樽(容器)(読み)たる

日本大百科全書(ニッポニカ)「樽(容器)」の解説

樽(容器)
たる

桶(おけ)にかがみ(蓋板(ふたいた))を固着した円筒形の木製容器。酒・しょうゆなど液体を運搬・貯蔵するのに用いた。『倭名類聚抄(わみょうるいじゅしょう)』に「樽、無和名、有脚酒器也(なり)」とあり、その呼称は明らかでない。古くは、酒など液体の貯蔵容器として壺(つぼ)・甕(かめ)などが用いられ、樽は、酒を杯(さかずき)に注ぐための漆塗りの木製容器であった。鎌倉時代になると、木をくりぬいた太鼓形の樽が使われるようになり、やがて、鎌倉末期から室町時代にかけて、箍(たが)締めの桶結(おけゆい)技術が発達し、桶に蓋板を固着した液体の運搬・貯蔵に便利な容器が出現し、これに古語のタル(樽・棰・榼)の呼称が与えられることになった。樽の出現は、従来、運搬が困難であった酒・油などの遠隔地取引を可能にし、酒造業、製油業などの発達を促し、経済発展に大きく貢献した。樽は近世に入って、いっそう盛んに利用され、酒樽だけでも各種の形態のものがつくられ、また、その用途も拡大され、しょうゆ、みそ、漬物、海産物などを入れるのに利用されて、桶職人から分化して専門の樽職人も現れた。酒樽はとくに材質が吟味され、吉野スギを最上とし、ほかにヒノキなどが用いられた。四斗(しと)樽は四斗(一斗は約18リットル)入りの大形で、主として酒の輸送に用いられ、この酒樽に化粧薦(けしょうごも)を包装したものを薦樽(こもだる)・薦被(こもかぶり)といった。手樽は細長の酒樽で、片手または両手の取っ手をつくり、五合(一合は約0.18リットル)、一升(約1.8リットル)などの量を入れ、もっぱら小売りの配達に利用された。角樽(つのだる)は柄(え)を角のように大きくつくり、太い竹箍(たけたが)を巻いた樽、扁樽(ひらだる)は扁平(へんぺい)な桶状の樽、指樽(さしだる)は扁平な箱状の上に突き出た注口(つぎぐち)のある樽である。扁樽・指樽は角樽とともに祝儀用の酒樽として用いられたので、その製作は朱・黒などの漆塗りで、なかには彫刻を施したものもあった。これらは、今日は、貸し樽として酒屋が用意しておき、客の注文に応じている。江戸から明治にかけて、樽は今日のガラス瓶のように広く用いられたので、樽買いが明樽(あきだる)を買い集めて、明樽問屋に売り、問屋はこれを酒造家や漬物屋、みそ屋などに売った。また酒屋の丁稚(でっち)は得意先からあいた手樽を集めて回ったが、これを樽拾いなどとよんだ。なお、江戸時代に、酒宴・花見などの座興のおり、柄(え)樽に笠(かさ)・羽織をつけて人形に擬し、これを踊らせる樽人形とよばれる芸などもあった。

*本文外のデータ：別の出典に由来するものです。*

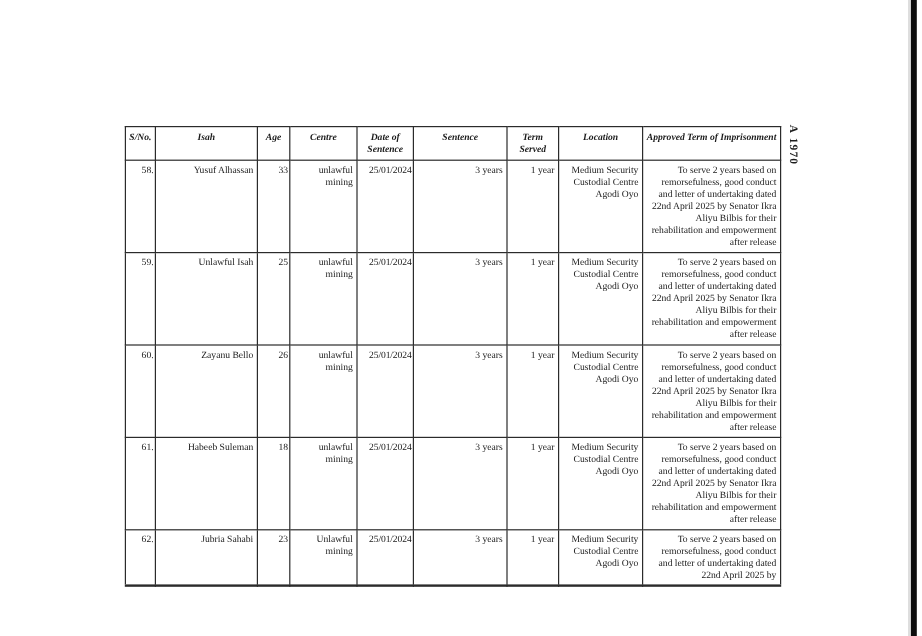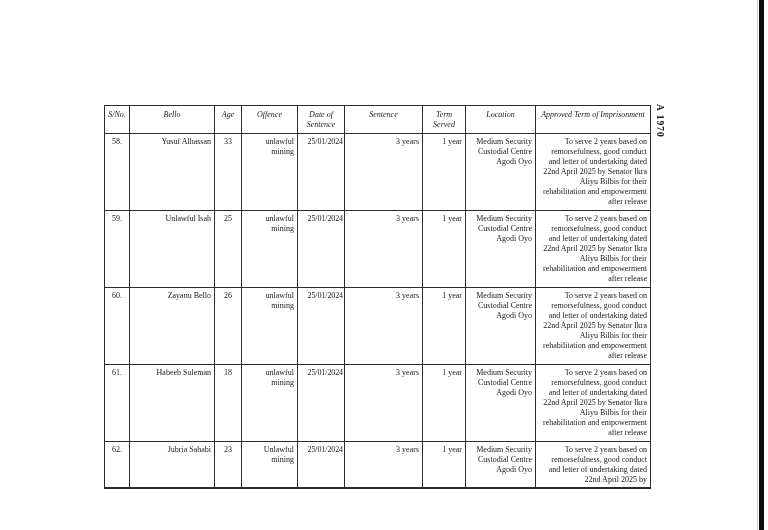"S/No." .doc-table th { font-weight: normal -> bold }
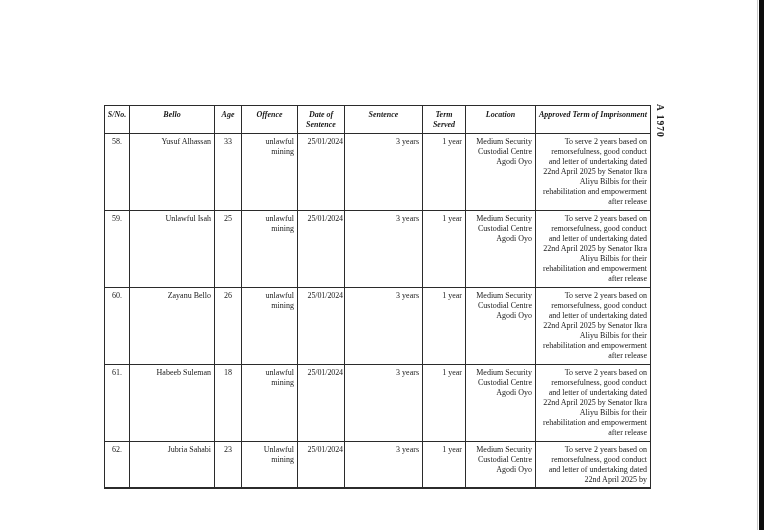"Bello" th.c-name { text: Bello -> Isah }
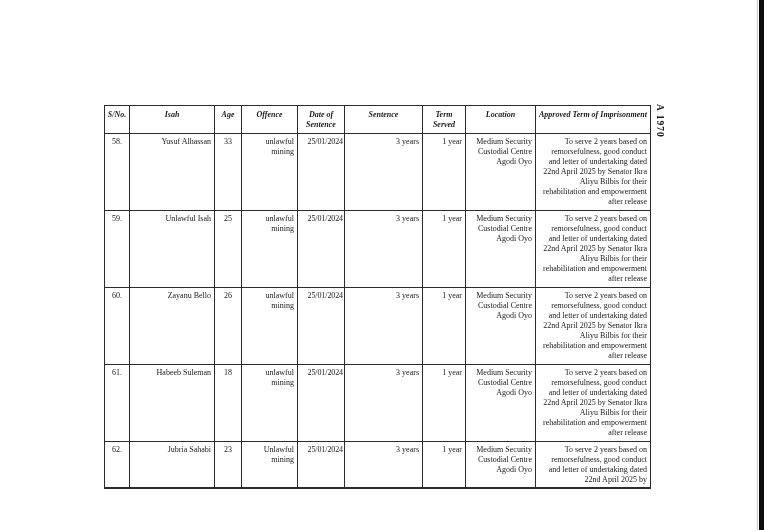"Offence" th.c-offence { text: Offence -> Centre }
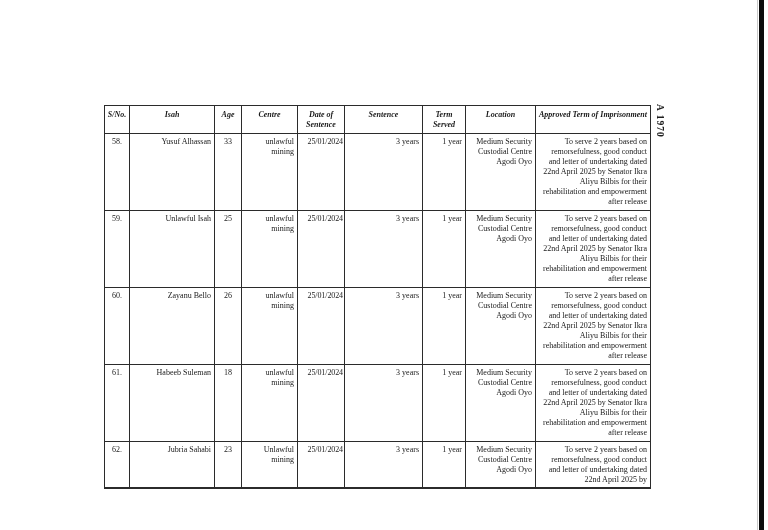"58." .doc-table td.c-sno, .doc-table td.c-age { text-align: center -> none }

 やがて、ガラス瓶の出現により、小形の樽はほとんど姿を消すことになるが、その一方で、明治以後、洋樽が日本に伝来した。ビヤ樽の名で知られる洋樽の特徴は、胴太(どうぶと)で鉄箍(かねたが)を使っている点である。オリエントやヨーロッパの古代でも、樽はぶどう酒の貯蔵・運搬用として、バビロニアやガリア地方の住民に用いられていた。その後、ぶどう酒、ビールなどの醸造と取引が発展するとともに樽の利用は普及し、14世紀には各地に樽職人の組合ができた。現在もぶどう酒、ウイスキーの貯蔵にオーク材などの木樽が使用されている。

 今日、酒樽も金属製や合成樹脂のものにかわってきており、木製の容器はしだいに減少しつつある。